I mean any boy that lets me call him OCD when i’m in nothing but undies and socks, who then lets me challenge his denial by watching me take every little thing in his living room and turn it into the most irritatingly position on unperfectness ever is a dream. I grabbed coasters and made a floor path with them. I turned a mantle piece candle upside down. I ended a free standing air freshner a tad to the right, tilted a framed picture. Threw a couple of flowers on the floor and along with other decorative delights, before carefully messing up his perfectly lined DVD collection in order to wind him up.

At first he could not manage to contimue the ‘party party’ without fretting and tidying it all up. Then later on in the evening, once everything had been put in it’s perfect place, and he felt loved, free and like his world couldn’t be better. He looked at me, with a  smile of utter satisfaction and with a pile of coasters in his hand and made his own imperfect floor path with them. Then threw a couple of flowers on the floor, turned the candle upside down, did a victory dance and joyfully  messed up his DVD’s with a terrifying panache. Wunna got the better of him and well..don’t i always.

Anyway enough of all that! Ruby and I are delicious right now. I have never had a stronger bond with my daughter than i do now. I look at her and we just ‘get’ each other, whilst looking after each other through life. You can certainly see the Wunnd determination in her and the older she gets, the more like me she is becoming and i love it. It’s all flying by so fast. I mean she can now crawl, and communicate with me with ‘make no sense’ adorable baby talk, she can stand up and edge along things whilst giggling and with a glint in her eye that tells me she loves life.

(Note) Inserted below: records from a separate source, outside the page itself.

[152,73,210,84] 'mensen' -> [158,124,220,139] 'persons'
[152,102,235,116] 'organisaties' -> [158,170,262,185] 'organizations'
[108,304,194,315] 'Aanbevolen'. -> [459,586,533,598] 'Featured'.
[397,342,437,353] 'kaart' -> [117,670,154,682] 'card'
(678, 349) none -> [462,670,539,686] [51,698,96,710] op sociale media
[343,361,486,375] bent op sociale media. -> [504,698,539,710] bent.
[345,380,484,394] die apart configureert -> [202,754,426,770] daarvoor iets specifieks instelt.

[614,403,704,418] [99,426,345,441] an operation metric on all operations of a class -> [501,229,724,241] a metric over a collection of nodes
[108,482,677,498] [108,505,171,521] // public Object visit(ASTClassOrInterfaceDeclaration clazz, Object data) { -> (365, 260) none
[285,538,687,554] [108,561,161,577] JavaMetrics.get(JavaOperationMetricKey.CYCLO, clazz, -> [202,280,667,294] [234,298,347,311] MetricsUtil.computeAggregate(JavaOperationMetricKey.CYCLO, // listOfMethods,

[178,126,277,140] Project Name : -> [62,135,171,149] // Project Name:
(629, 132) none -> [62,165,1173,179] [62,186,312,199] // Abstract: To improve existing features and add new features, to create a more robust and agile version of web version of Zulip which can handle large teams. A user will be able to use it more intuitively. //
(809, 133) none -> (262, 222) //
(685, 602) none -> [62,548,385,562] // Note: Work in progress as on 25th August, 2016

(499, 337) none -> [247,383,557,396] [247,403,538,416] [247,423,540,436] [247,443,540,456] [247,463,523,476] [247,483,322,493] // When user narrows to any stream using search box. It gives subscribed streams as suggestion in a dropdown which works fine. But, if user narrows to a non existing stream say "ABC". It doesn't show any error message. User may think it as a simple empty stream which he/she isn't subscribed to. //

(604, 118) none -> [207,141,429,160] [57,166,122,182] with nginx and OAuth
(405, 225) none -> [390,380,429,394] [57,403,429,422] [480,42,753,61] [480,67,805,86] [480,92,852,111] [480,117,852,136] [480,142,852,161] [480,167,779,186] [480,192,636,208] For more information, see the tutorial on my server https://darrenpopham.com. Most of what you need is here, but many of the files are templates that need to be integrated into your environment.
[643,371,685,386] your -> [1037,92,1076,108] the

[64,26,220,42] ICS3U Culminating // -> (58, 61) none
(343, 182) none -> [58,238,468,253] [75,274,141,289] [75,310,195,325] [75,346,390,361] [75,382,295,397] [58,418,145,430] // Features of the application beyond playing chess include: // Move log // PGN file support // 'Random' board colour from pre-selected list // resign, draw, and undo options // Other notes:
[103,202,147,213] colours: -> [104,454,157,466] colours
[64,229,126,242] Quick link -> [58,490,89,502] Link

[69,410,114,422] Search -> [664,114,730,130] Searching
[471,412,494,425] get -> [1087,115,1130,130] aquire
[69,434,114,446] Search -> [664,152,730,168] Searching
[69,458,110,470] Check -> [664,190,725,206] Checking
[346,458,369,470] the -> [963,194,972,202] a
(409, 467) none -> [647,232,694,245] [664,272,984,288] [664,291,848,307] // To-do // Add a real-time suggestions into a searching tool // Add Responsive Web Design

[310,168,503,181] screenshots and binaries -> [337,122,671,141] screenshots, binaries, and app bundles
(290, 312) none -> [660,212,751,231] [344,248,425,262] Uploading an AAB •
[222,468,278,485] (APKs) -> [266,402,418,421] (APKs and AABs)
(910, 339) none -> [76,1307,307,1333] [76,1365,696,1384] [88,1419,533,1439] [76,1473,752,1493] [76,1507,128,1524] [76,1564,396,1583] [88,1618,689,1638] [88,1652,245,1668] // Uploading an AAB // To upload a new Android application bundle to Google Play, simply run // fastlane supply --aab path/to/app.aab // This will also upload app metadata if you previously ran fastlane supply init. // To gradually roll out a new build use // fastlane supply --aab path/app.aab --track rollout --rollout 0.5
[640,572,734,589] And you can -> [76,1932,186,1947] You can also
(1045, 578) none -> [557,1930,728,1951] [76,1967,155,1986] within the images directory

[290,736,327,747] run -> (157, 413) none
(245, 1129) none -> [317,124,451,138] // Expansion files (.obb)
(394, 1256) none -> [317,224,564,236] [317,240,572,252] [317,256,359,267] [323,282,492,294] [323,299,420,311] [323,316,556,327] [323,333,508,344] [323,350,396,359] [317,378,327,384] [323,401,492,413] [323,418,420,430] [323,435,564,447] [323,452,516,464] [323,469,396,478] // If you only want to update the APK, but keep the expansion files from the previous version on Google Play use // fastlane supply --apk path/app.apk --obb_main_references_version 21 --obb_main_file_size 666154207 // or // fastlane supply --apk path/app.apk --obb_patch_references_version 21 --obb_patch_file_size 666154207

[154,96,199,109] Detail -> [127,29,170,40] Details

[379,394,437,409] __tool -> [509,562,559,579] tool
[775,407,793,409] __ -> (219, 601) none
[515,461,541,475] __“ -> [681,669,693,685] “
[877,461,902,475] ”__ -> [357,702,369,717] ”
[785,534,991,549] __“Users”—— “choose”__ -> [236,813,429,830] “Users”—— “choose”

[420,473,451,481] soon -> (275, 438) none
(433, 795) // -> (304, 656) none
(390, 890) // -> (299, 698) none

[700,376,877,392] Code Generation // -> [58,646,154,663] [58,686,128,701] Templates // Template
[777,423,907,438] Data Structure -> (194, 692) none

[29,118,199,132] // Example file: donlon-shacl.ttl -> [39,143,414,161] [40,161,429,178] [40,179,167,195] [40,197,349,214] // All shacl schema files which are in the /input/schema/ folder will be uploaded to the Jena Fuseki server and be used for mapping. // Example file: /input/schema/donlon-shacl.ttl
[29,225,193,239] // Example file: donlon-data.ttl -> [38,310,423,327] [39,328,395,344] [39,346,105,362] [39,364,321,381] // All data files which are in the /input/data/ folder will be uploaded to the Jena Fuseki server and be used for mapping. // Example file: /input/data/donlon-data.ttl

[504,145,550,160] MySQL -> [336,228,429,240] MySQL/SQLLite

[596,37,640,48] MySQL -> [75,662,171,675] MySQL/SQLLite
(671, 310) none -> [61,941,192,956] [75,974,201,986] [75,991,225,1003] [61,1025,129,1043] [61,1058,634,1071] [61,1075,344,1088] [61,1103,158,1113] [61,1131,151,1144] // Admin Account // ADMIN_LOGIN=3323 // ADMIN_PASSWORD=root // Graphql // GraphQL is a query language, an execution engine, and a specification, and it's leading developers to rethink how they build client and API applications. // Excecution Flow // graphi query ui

Pete on the other hand is currently quite lonely. He finds it hard to handle Ruby when he’s stressed, because he can’t put her needs before his own. He’ll moan because she cries and get frustrated due to his own lack of natural daddy ability. I hate it, because i’m the one who without question, will stay up with her all night, laughing and calming her back to sleep. I adore her more than my entire world and well now she’s at nursery she has come along at the speed of light. I can even she how much more independant she is…yet right now she’s up all night crying due to poorliness. 🙁 Pete claims he’s frustrated because he feels like he has no job, no relationhsip, and no friends. I looked at him and simply said ‘you did that to yourself.’ He then went on to tell me how he Ruby crying constantly made him want to ‘top himself.’ From that point on i knew i could never respect him again. I’m lucky i got out of that relationship. I was tired of having to mother him and pay for his life, when my role was simply ‘girlfriend.’

Now i’ve moved on, engaged and the happiest i could ever be with Keiran. I do look at Pete and feel sorry for him, but really he used me and continues to do so. Guilt isn’t love. What i have with ‘handsome’ Keiran is a fated love..a true love…one that could be talked about for centuries…and well i’ve never ever been on a greater high.

Well done to me for finally getting my shit together! Lots of people are mildy shocked at the speed of our commitment, but in Wunna land that’s how romance works. It should be fast, expressive and surprising and not pre-planned ‘will love you that way then’-age. We’re doing everything the right way and i love love love love LOVE IT.